Methods of carrying out a rolling forward - page 12

 
Alexey Burnakov:

We can debate on this topic. If you have 10,000 transactions (points in a multidimensional space that we limit ourselves to selected dimensions - variables), it's enough to enter 10,000 variables to fit all your points on a hyper-plane. This is already a barefaced fit. So, what I'm saying is.

it's wrong in principle, but there are times when it's not critical.

The validity can be detected. If changing some variable with the others fixed does not change the outcome much, significance is low. However, the interaction with other variables is lost. In fact, a system is an interaction of several variables.

It is simpler than that.

The topic of this thread is volking-forward. The fitting in its terms is optimizing on the history and substitutingthe result of optimization for the actual performance of the Expert Advisor. The lack of fitting is the analysis of results on the non-optimized, forward part of the history. If you look only at the non-optimized parts, that is the evaluation without adjustment.

That is, the only criterion for the validity of having or not having a variable in this sense is whether or not it helps to earn in unpredictable future conditions.

In other words - the best kind of fitting I know is forward fitting. But, unfortunately, you can't achieve it just by optimization, you have to change the code

 
Youri Tarshecki:

It's simpler than that.

The topic of this topic is a wolfing forward. Fitting in its terms is optimization on the history and substitutingthe result of optimization for the real performance of the Expert Advisor. The lack of fitting is the analysis of results on the non-optimized, forward part of the history. If you look only at the non-optimized parts, that is the evaluation without adjustment.

That is, the only criterion for the validity of having or not having a variable in this sense is whether or not it helps to earn in unpredictable future conditions.

In other words - the best kind of fitting I know is forward fitting. But, unfortunately, it can't be achieved by simple optimization, you have to change the code.

I agree with this.

Market is full of Expert Advisors worth thousands of dollars that have at best 500 trades in optimization. It is a loss, yes.

It's not that simple, but there is another question: how much time should we spend on pre-tuning systems (learning the noise) and then seeing the bad forwards, if there is a way to pre-design a system which will be less prone to learning the noise.

 
Alexey Burnakov:

I agree with that.

The market is full of EAs for thousands of quid with at best 500 trades in optimisation. This is a loss, yes.

It's not easy, it's a question of how much time to spend on pre-tuned systems (learning noise) and then seeing bad forwards if there is a way to pre-design a system that will be less prone to learning noise.

Nothing better than a volking forward in this sense has yet been proposed.
 
Youri Tarshecki:
No one has yet suggested anything better than volking-forward in this sense.

Then I'll suggest it.

Dancing Forward is a new word in testing.

On the green teach, on the red test. Repeat many times.

)

 
Alexey Burnakov:

Dancing Forward is a new word in testing.

And what do we get as a result?
 
Alexey Burnakov:

Then I'll suggest it.

Dancing Forward is a new word in testing.

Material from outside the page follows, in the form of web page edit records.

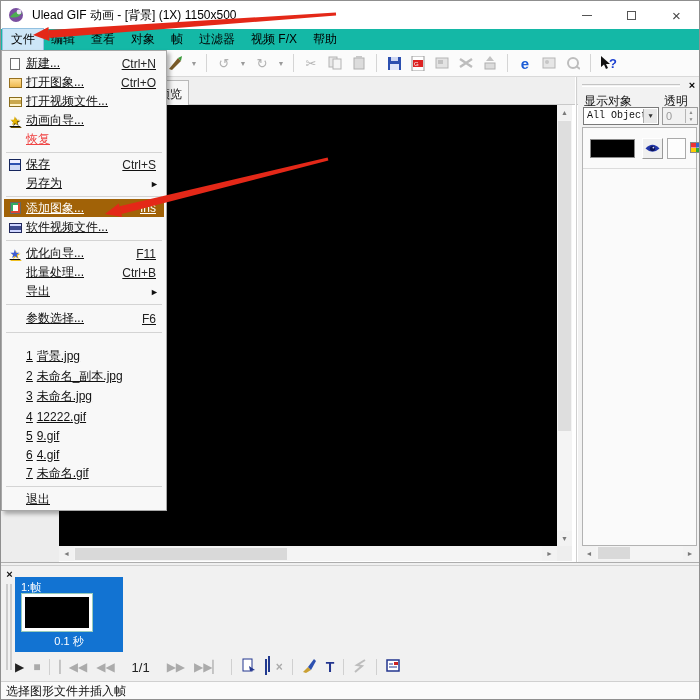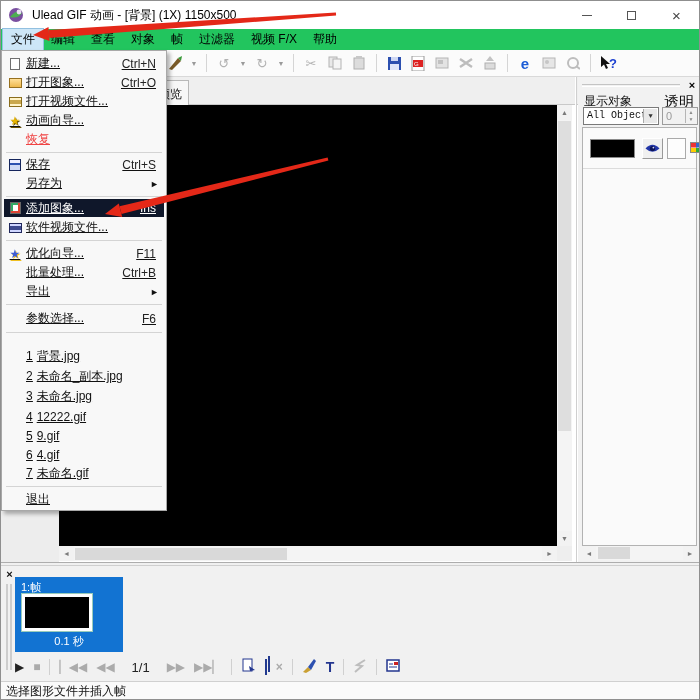--- a/index.html
+++ b/index.html
@@ -18,7 +18,7 @@
   .closex { font-size:15px; line-height:1; }
 
   
-  .menubar { position:absolute; left:0; top:28px; width:100%; height:21px; background:#22c55e; display:flex; align-items:stretch; padding-left:2px; }
+  .menubar { position:absolute; left:0; top:28px; width:100%; height:21px; background:#14b8a6; display:flex; align-items:stretch; padding-left:2px; }
   .mb-item { padding:0 8px; display:flex; align-items:center; color:#000; }
   .mb-item.active { background:#cde6f7; outline:1px solid #92c0e0; }
 

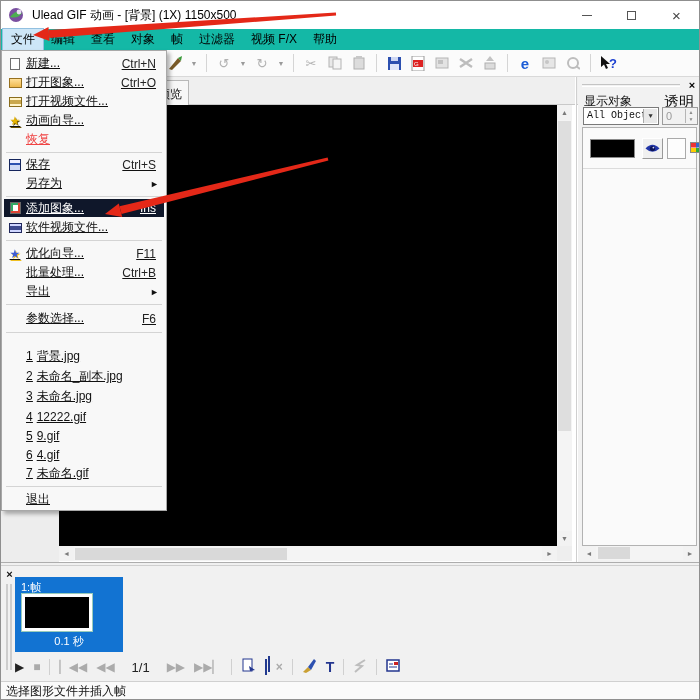--- a/index.html
+++ b/index.html
@@ -50,7 +50,7 @@
   .rp-grip { position:absolute; left:4px; top:7px; width:98px; height:3px; border-top:1px solid #c4c4c4; border-bottom:1px solid #fff; }
   .rp-close { position:absolute; right:3px; top:2px; width:12px; height:12px; font-weight:bold; font-size:11px; line-height:12px; text-align:center; color:#000; }
   .rp-lab1 { position:absolute; left:6px; top:16px; font-size:12px; }
-  .rp-lab2 { position:absolute; left:86px; top:16px; font-size:15px; }
+  .rp-lab2 { position:absolute; left:86px; top:16px; font-size:12px; }
   .rp-dd { position:absolute; left:5px; top:30px; width:76px; height:18px; background:#fff; border:1px solid #7a7a7a; font-family:"Liberation Mono","DejaVu Sans Mono",monospace; font-size:10px; line-height:16px; padding-left:3px; }
   .rp-dd-btn { position:absolute; right:1px; top:1px; width:14px; height:14px; background:#e8e8e8; border-left:1px solid #aaa; font-size:7px; color:#333; text-align:center; line-height:14px; }
   .rp-spin { position:absolute; left:84px; top:30px; width:36px; height:18px; background:#f1f1f1; border:1px solid #9c9c9c; color:#9a9a9a; font-size:11px; line-height:16px; padding-left:3px; }

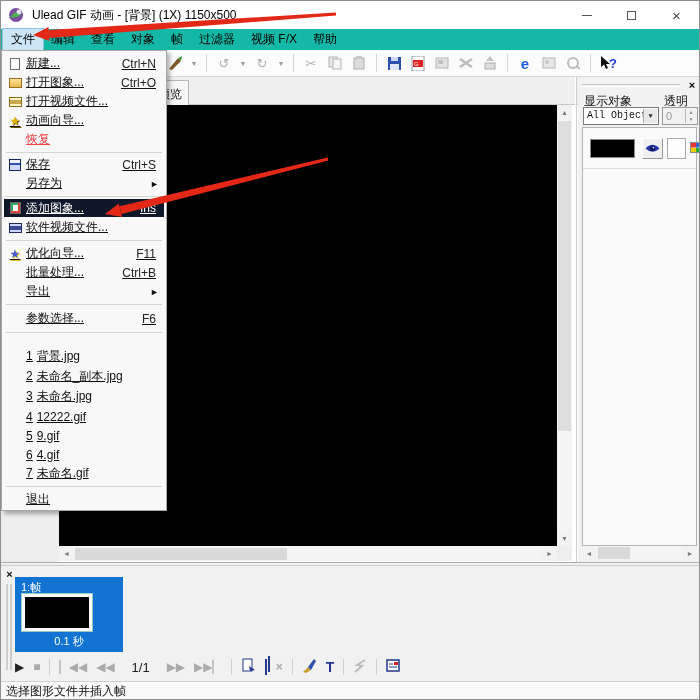--- a/index.html
+++ b/index.html
@@ -92,7 +92,7 @@
   .mi .mlabel { flex:1; }
   .mi .mshort { padding-right:8px; color:#222; }
   .mi .msub { position:absolute; right:5px; font-size:9px; }
-  .mi.hl { background:#0f172a; color:#fff; }
+  .mi.hl { background:#a16207; color:#fff; }
   .mi.hl .mshort { color:#fff; }
   .mi.dis { color:#ef4444;align-items:center; }
   .msep { position:absolute; left:4px; right:4px; height:1px; background:#d4d4d4; }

On the green teach, on the red test. Repeat many times.

)

It's quite an old idea. I've tried it with volcano, with my hands, but it didn't work. And both training on successful sections and on the subsequent unsuccessful ones.

The point is that we lose inertia and get a lottery in return. If only there was a way to account for the specific samplicity of the story.... -I have a couple of ideas about that and it still needs to be tested.

The trick is that there are no reliable ways to identify specific market characteristics in history and confirm their cyclicality. And without that, the process of selecting sections of the past is completely random.

 
Igor Volodin:
What do we get as a result?
Dancin Profit
 
Igor Volodin:
And what do we get as a result?

It's a joke of course )

But this method is similar to crossvalidation with repetitions. This approach is used when estimating model parameters on a test set. That is, validation of the results must be performed on a separate set.

 
Igor Volodin:
Described my Walk Forward scheme using the staff tester here.
Thanks more for the idea! Asked a question there. In brief, how can I get the optimiser to change the start date during optimization without simulation (advisor ignoring data)?
 
Nikolay Demko:

I do not use it at all, my GA has its own tester, everything is on MQL5.

PS In 2011 I got tired of asking MQ to implement this or that. I have written all my own. I use the built-in tester only for debugging before starting the demo mode in realtime.

But I would be interested to comparegenetic algorithmto my way of optimizationduring volking.I initially decided it would be more economic to optimize variablesone by one as one section gets optimized many times during volking and interaction of variables still occurs. I was doing genetics long ago by hand and it turned out to be almost the same. But to be honest, I'm too lazy to customize the Autotester for this task. Would it be possible to choose some more or less multivariable owl for this task and compare your result and mine?